WORK INSTRUCTION:
The answer must consist solely of the lines from the line with "- | | | Test 1" to the end of the data below, transcribed exactly and with no pictures.

Entries taken from a collection
○ ○ ○ ○

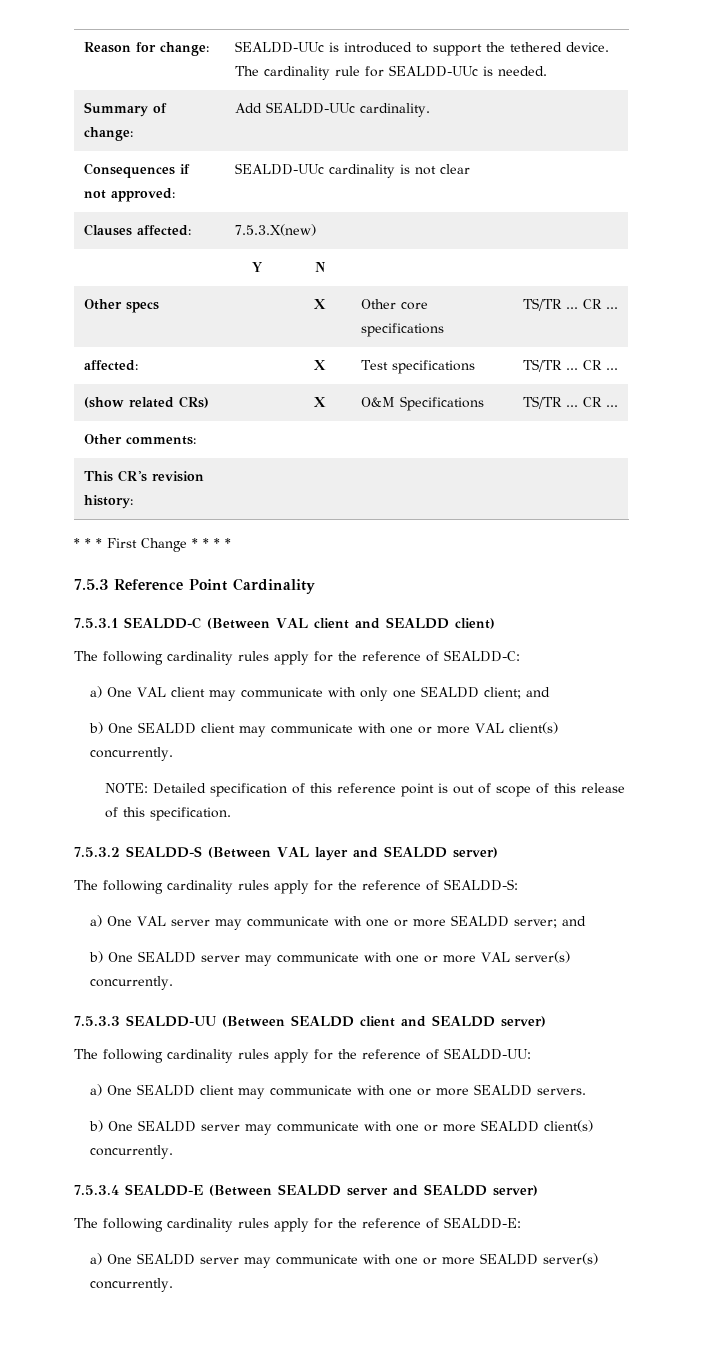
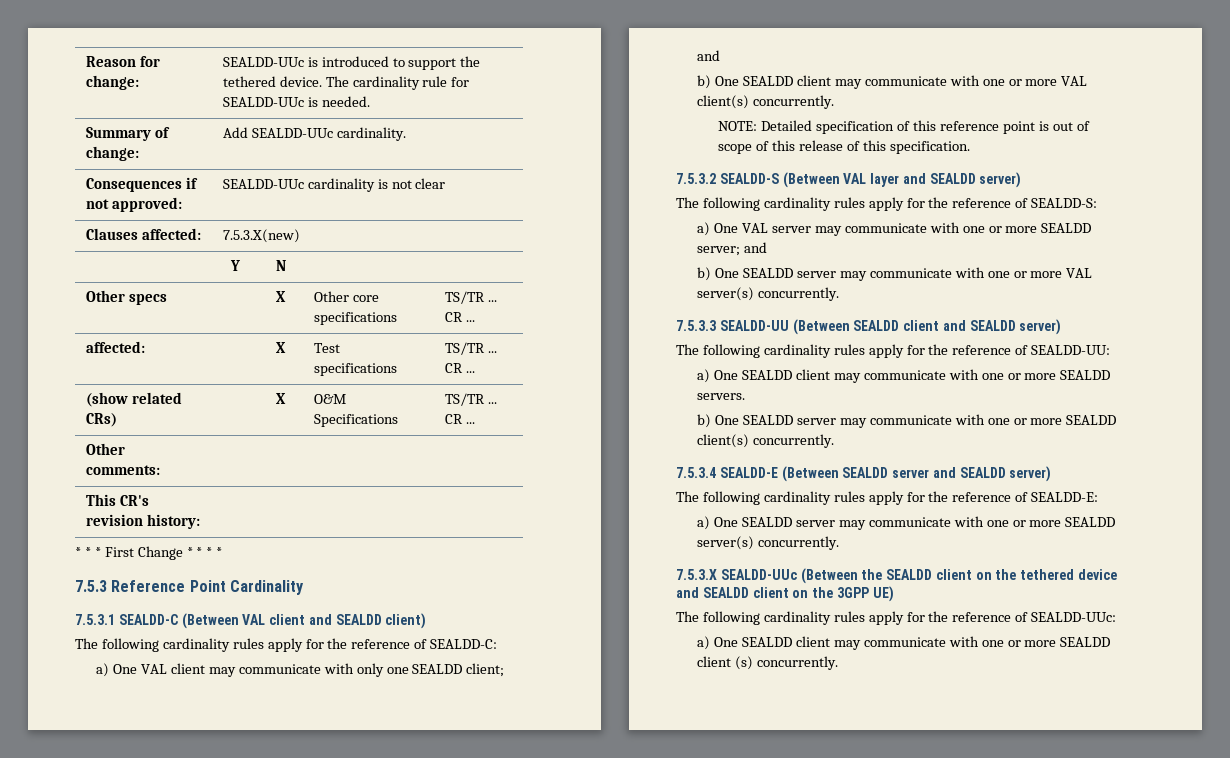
+ 7.5.3.X SEALDD-UUc (Between the SEALDD client on the tethered device and SEALDD client on the 3GPP UE)
+ The following cardinality rules apply for the reference of SEALDD-UUc:
+ a) One SEALDD client may communicate with one or more SEALDD client (s) concurrently.

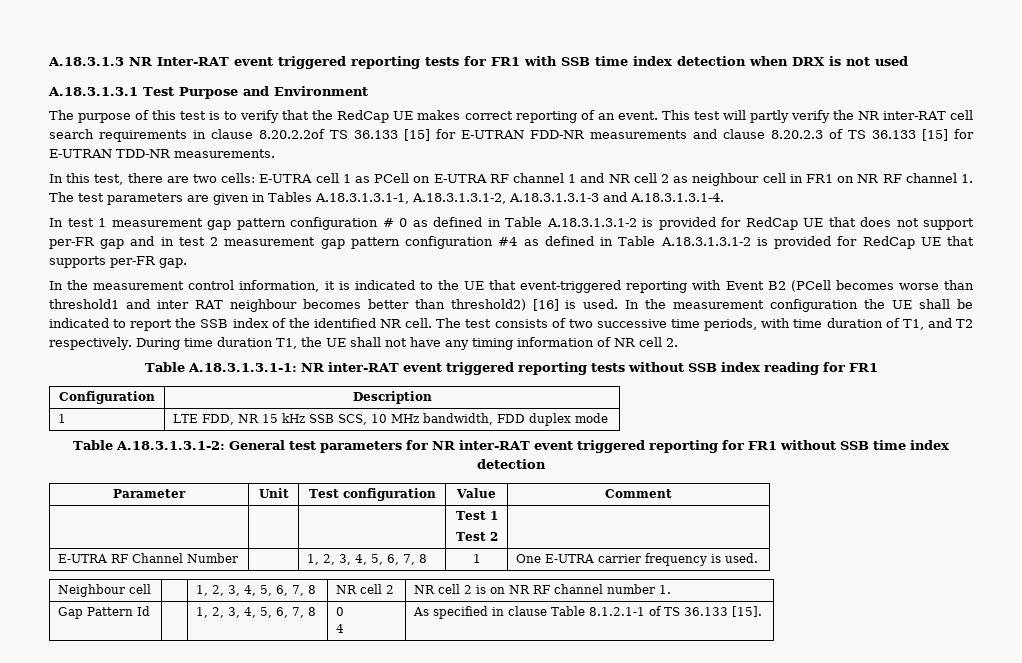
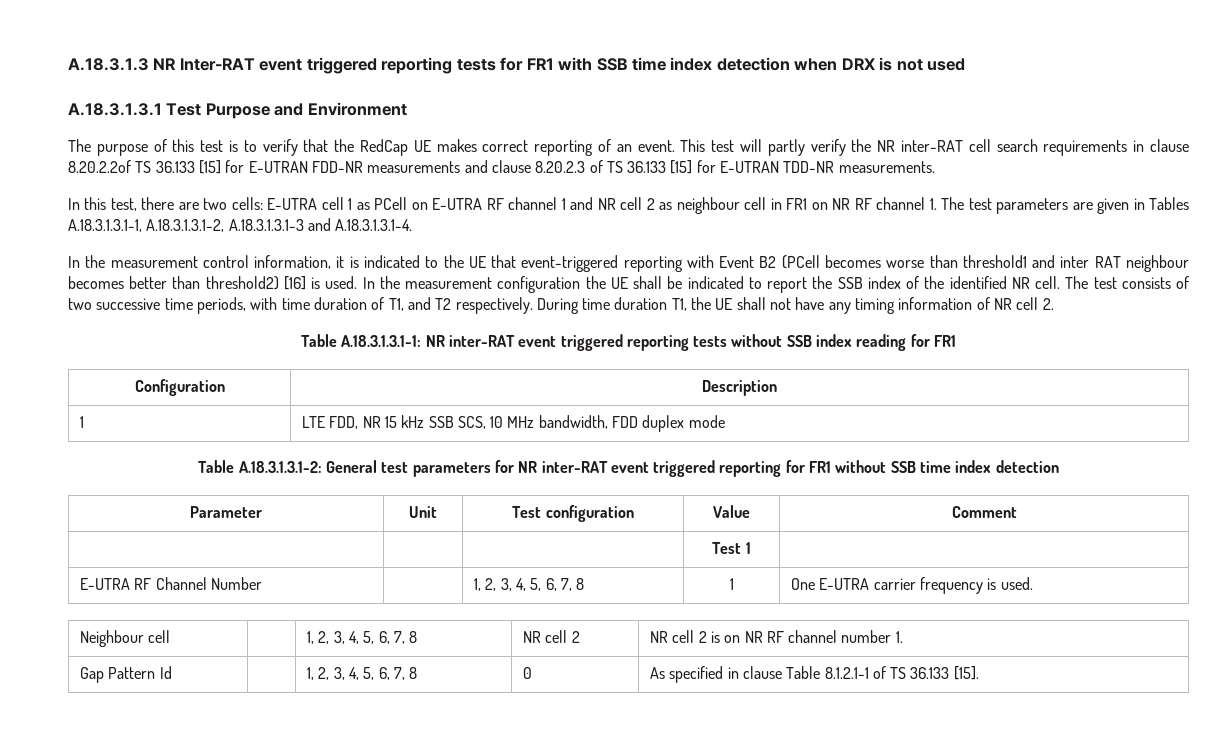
- In test 1 measurement gap pattern configuration # 0 as defined in Table A.18.3.1.3.1-2 is provided for RedCap UE that does not support per-FR gap and in test 2 measurement gap pattern configuration #4 as defined in Table A.18.3.1.3.1-2 is provided for RedCap UE that supports per-FR gap.
- | | | Test 1
- Test 2 |
+ | | | Test 1 |
- Gap Pattern Id | | 1, 2, 3, 4, 5, 6, 7, 8 | 0
- 4 | As specified in clause Table 8.1.2.1-1 of TS 36.133 [15].
+ Gap Pattern Id | | 1, 2, 3, 4, 5, 6, 7, 8 | 0 | As specified in clause Table 8.1.2.1-1 of TS 36.133 [15].

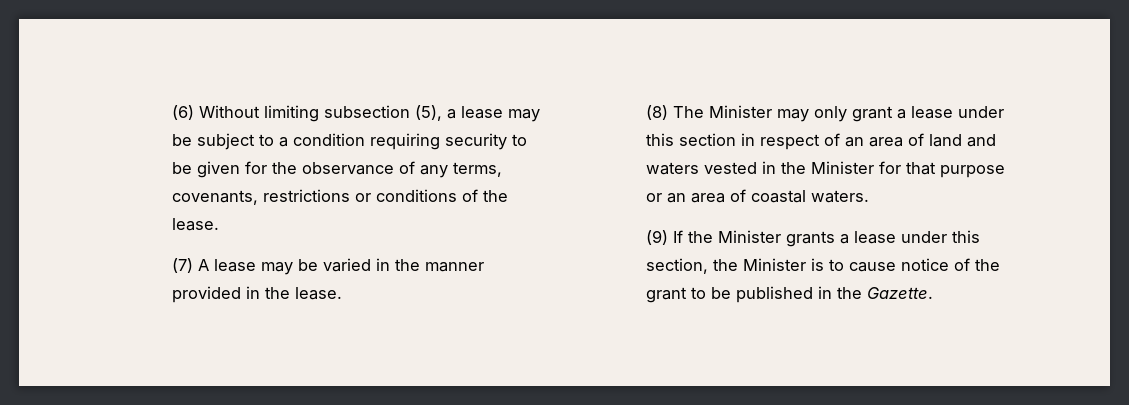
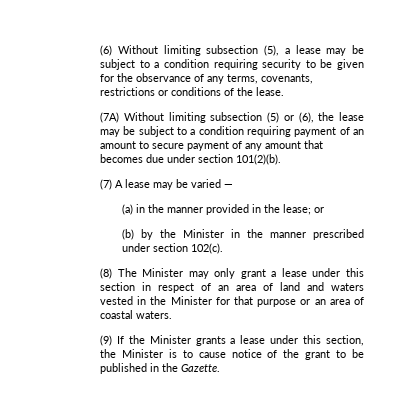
+ (7A) Without limiting subsection (5) or (6), the lease may be subject to a condition requiring payment of an amount to secure payment of any amount that becomes due under section 101(2)(b).
- (7) A lease may be varied in the manner provided in the lease.
+ (7) A lease may be varied —
+ (a) in the manner provided in the lease; or
+ (b) by the Minister in the manner prescribed under section 102(c).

○ ○ ○ ○

EXERCISE RESPONSE:
- | | | Test 1
- Test 2 |
+ | | | Test 1 |
- Gap Pattern Id | | 1, 2, 3, 4, 5, 6, 7, 8 | 0
- 4 | As specified in clause Table 8.1.2.1-1 of TS 36.133 [15].
+ Gap Pattern Id | | 1, 2, 3, 4, 5, 6, 7, 8 | 0 | As specified in clause Table 8.1.2.1-1 of TS 36.133 [15].

+ (7A) Without limiting subsection (5) or (6), the lease may be subject to a condition requiring payment of an amount to secure payment of any amount that becomes due under section 101(2)(b).
- (7) A lease may be varied in the manner provided in the lease.
+ (7) A lease may be varied —
+ (a) in the manner provided in the lease; or
+ (b) by the Minister in the manner prescribed under section 102(c).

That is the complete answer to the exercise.